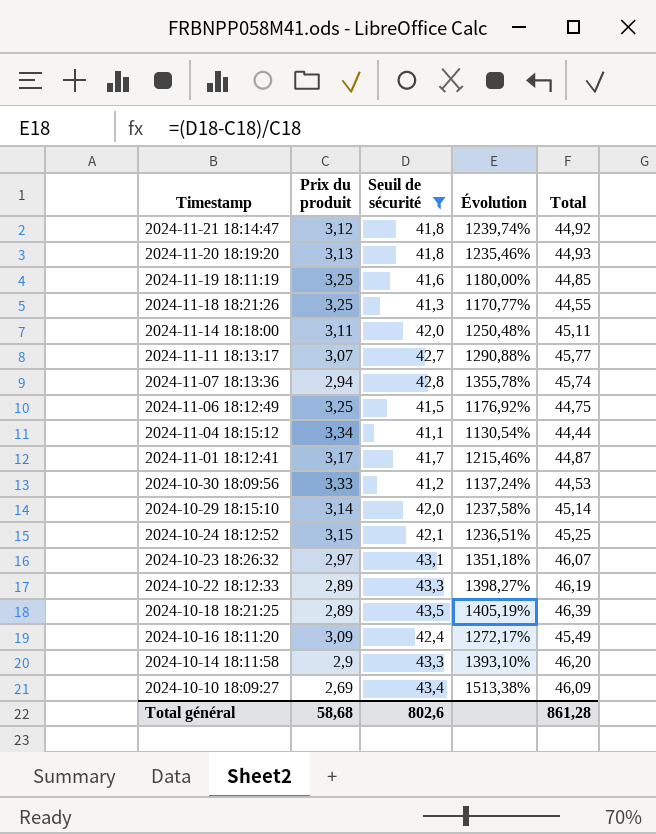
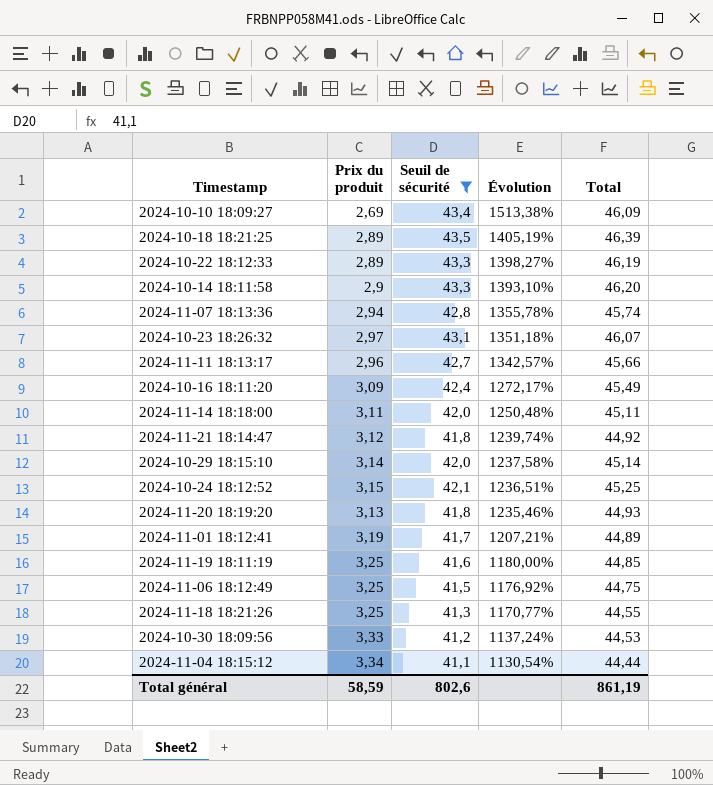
row order: Timestamp descending -> Évolution descending
2024-11-11 18:13:17 | Prix du produit: 3,07 -> 2,96
2024-11-11 18:13:17 | Évolution: 1290,88% -> 1342,57%
2024-11-11 18:13:17 | Total: 45,77 -> 45,66
2024-11-01 18:12:41 | Prix du produit: 3,17 -> 3,19
2024-11-01 18:12:41 | Évolution: 1215,46% -> 1207,21%
2024-11-01 18:12:41 | Total: 44,87 -> 44,89
Total général | Prix du produit: 58,68 -> 58,59
Total général | Total: 861,28 -> 861,19

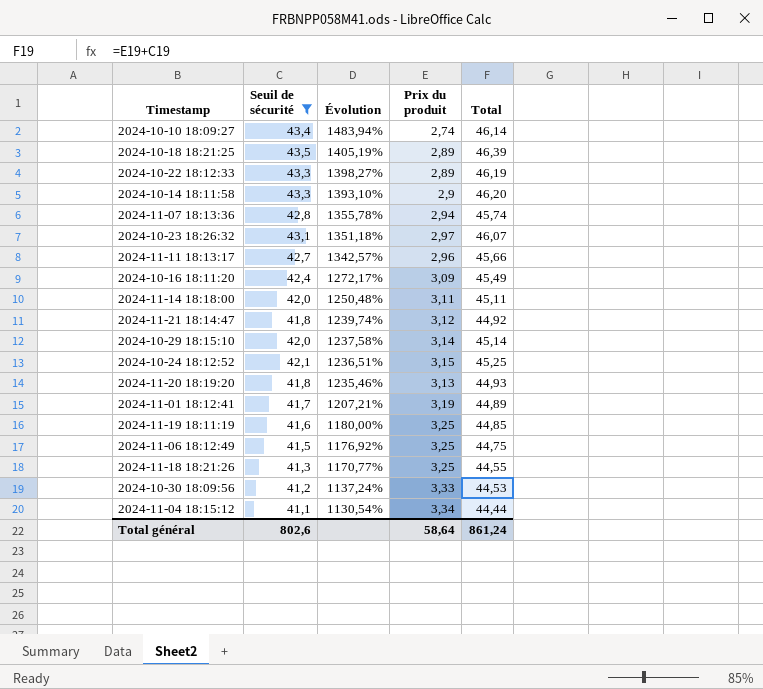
column Prix du produit | position: 2 -> 4
2024-10-10 18:09:27 | Évolution: 1513,38% -> 1483,94%
2024-10-10 18:09:27 | Prix du produit: 2,69 -> 2,74
2024-10-10 18:09:27 | Total: 46,09 -> 46,14
Total général | Prix du produit: 58,59 -> 58,64
Total général | Total: 861,19 -> 861,24

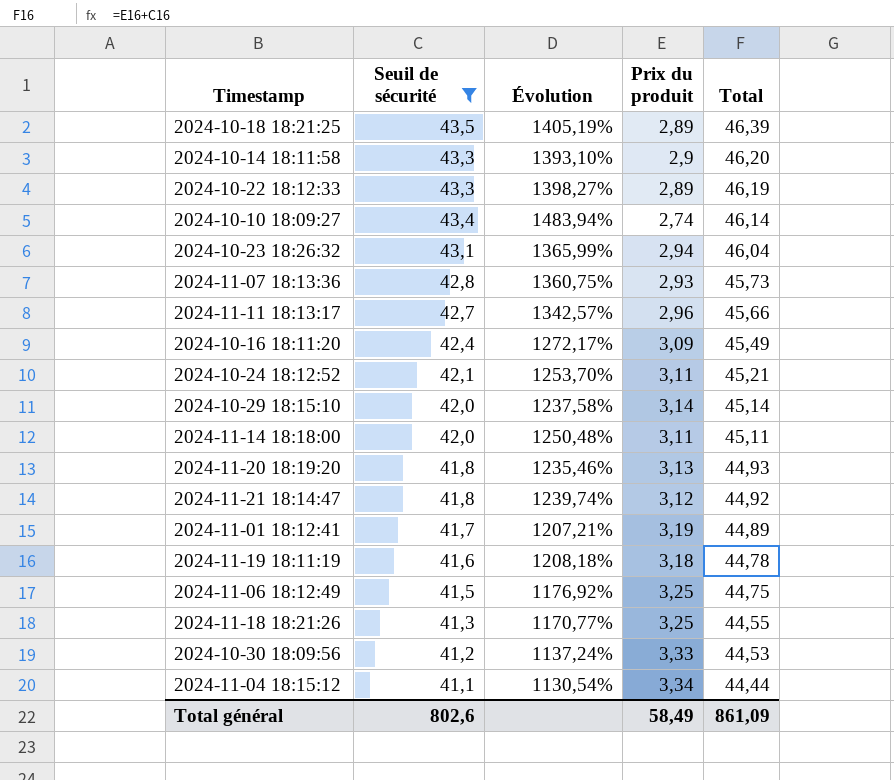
row order: Évolution descending -> Total descending
2024-10-23 18:26:32 | Évolution: 1351,18% -> 1365,99%
2024-10-23 18:26:32 | Prix du produit: 2,97 -> 2,94
2024-10-23 18:26:32 | Total: 46,07 -> 46,04
2024-11-07 18:13:36 | Évolution: 1355,78% -> 1360,75%
2024-11-07 18:13:36 | Prix du produit: 2,94 -> 2,93
2024-11-07 18:13:36 | Total: 45,74 -> 45,73
2024-10-24 18:12:52 | Évolution: 1236,51% -> 1253,70%
2024-10-24 18:12:52 | Prix du produit: 3,15 -> 3,11
2024-10-24 18:12:52 | Total: 45,25 -> 45,21
2024-11-19 18:11:19 | Évolution: 1180,00% -> 1208,18%
2024-11-19 18:11:19 | Prix du produit: 3,25 -> 3,18
2024-11-19 18:11:19 | Total: 44,85 -> 44,78
Total général | Prix du produit: 58,64 -> 58,49
Total général | Total: 861,24 -> 861,09

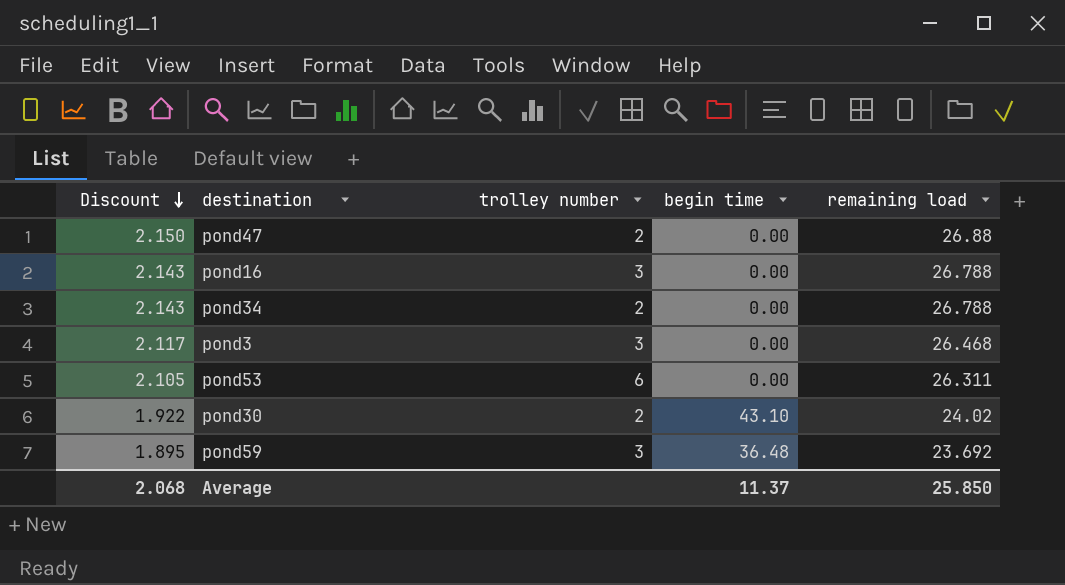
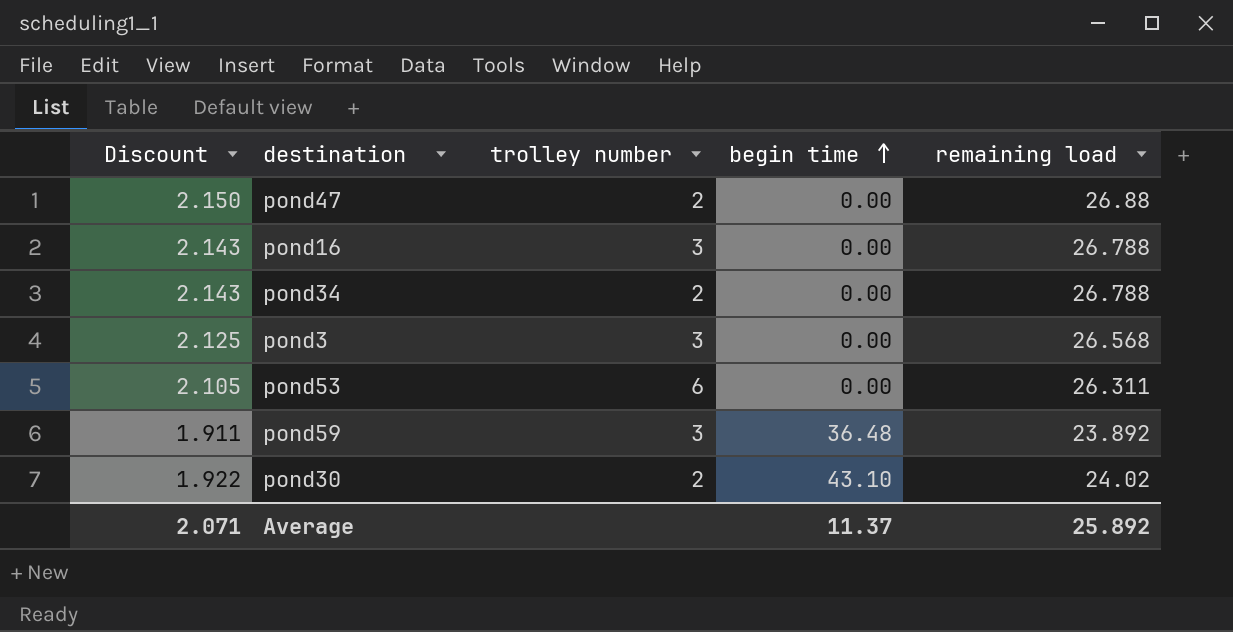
row order: Discount descending -> begin time ascending
pond3 | Discount: 2.117 -> 2.125
pond3 | remaining load: 26.468 -> 26.568
pond59 | Discount: 1.895 -> 1.911
pond59 | remaining load: 23.692 -> 23.892
Average | Discount: 2.068 -> 2.071
Average | remaining load: 25.850 -> 25.892

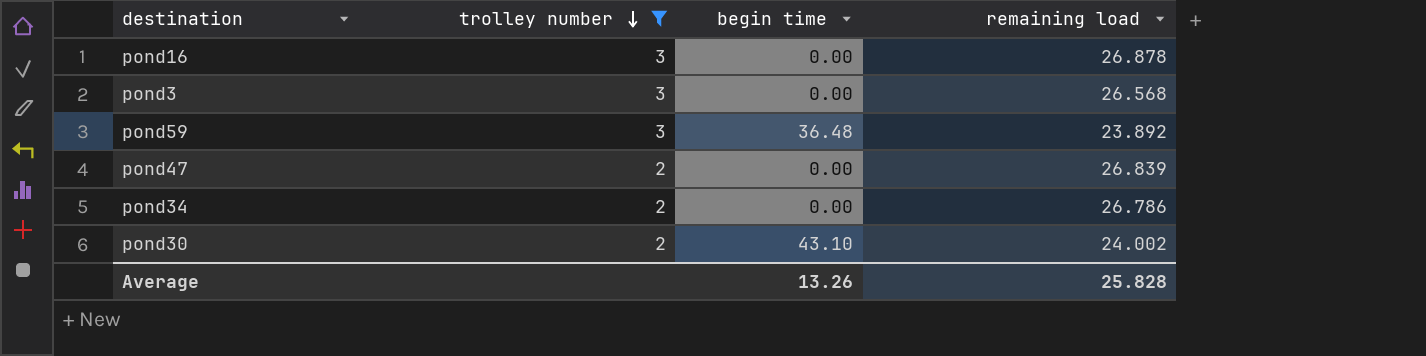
filter: none -> trolley number != 6
row order: begin time ascending -> trolley number descending
column Discount | formula: [remaining load] * 0.08 -> none
pond16 | remaining load: 26.788 -> 26.878
pond47 | remaining load: 26.88 -> 26.839
pond34 | remaining load: 26.788 -> 26.786
pond30 | remaining load: 24.02 -> 24.002
Average | begin time: 11.37 -> 13.26
Average | remaining load: 25.892 -> 25.828

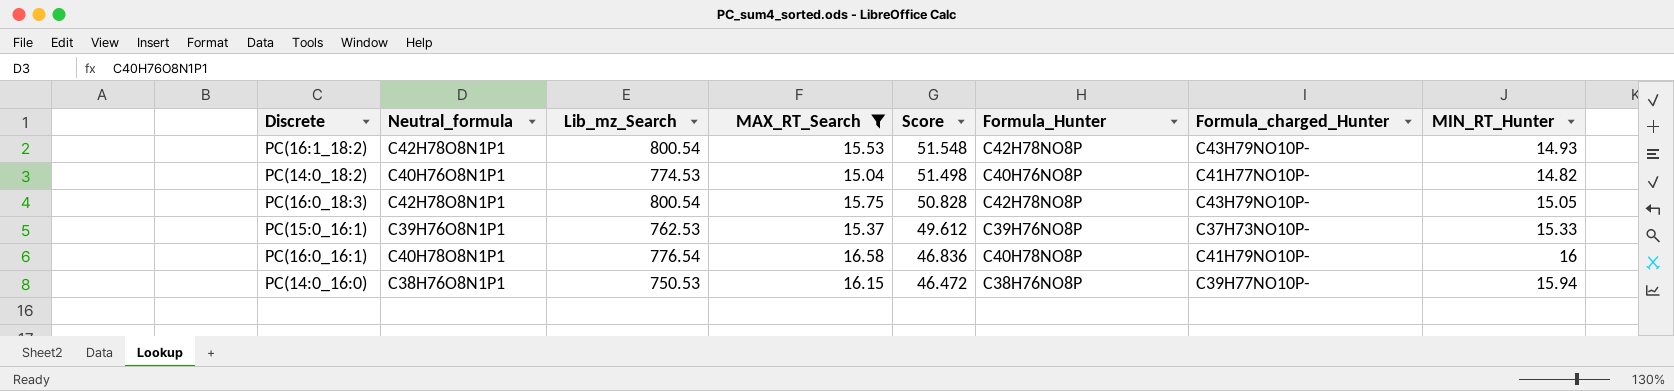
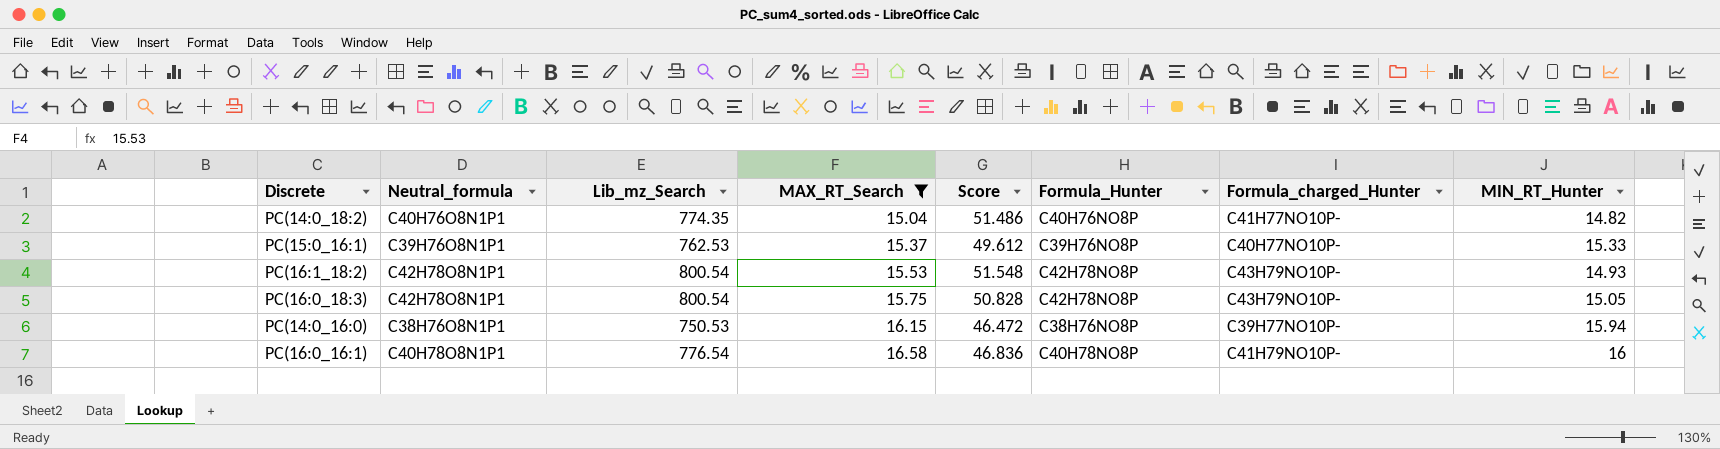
row order: Score descending -> MAX_RT_Search ascending
PC(14:0_18:2) | Lib_mz_Search: 774.53 -> 774.35
PC(14:0_18:2) | Score: 51.498 -> 51.486
PC(15:0_16:1) | Formula_charged_Hunter: C37H73NO10P- -> C40H77NO10P-

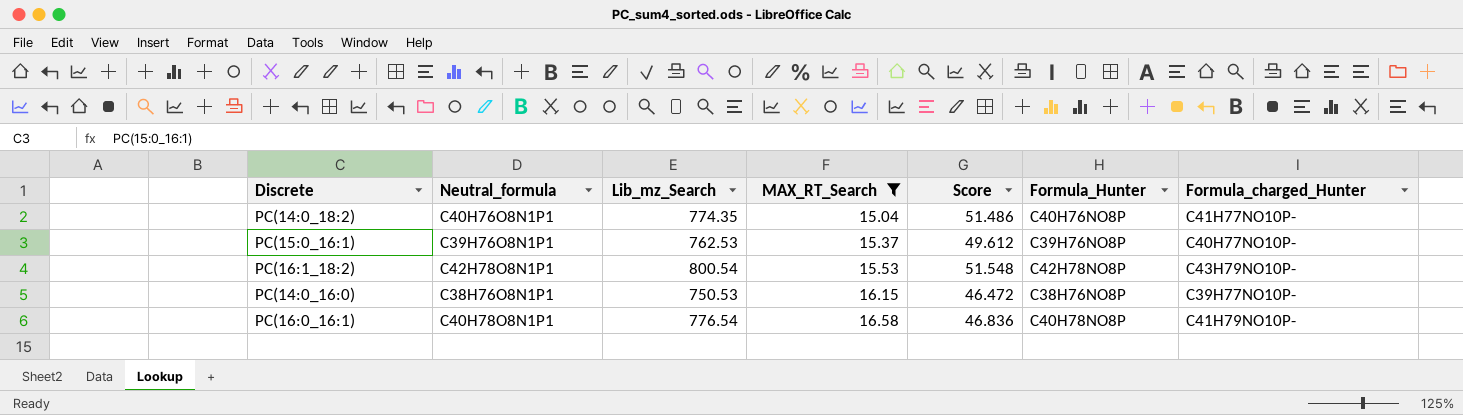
column MIN_RT_Hunter | position: 8 -> none
row PC(16:0_18:3): C42H78O8N1P1 | 800.54 | 15.75 | 50.828 | C42H78NO8P | C43H79NO10P- | 15.05 -> none

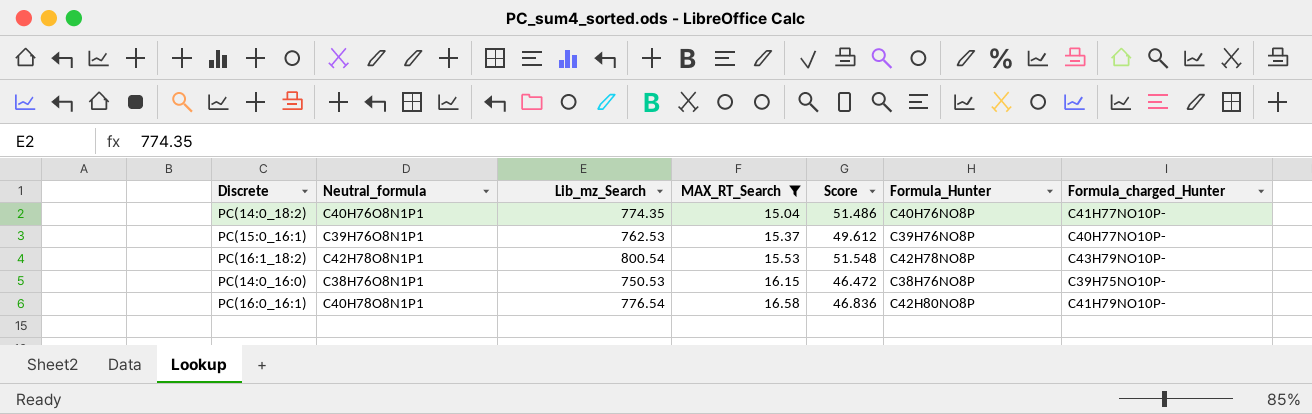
PC(14:0_16:0) | Formula_charged_Hunter: C39H77NO10P- -> C39H75NO10P-
PC(16:0_16:1) | Formula_Hunter: C40H78NO8P -> C42H80NO8P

PROBLEM TO SOLVE:
A single number is the whole answer here: how many lines of the material include "ascending" as a word or string?

REPLY:
3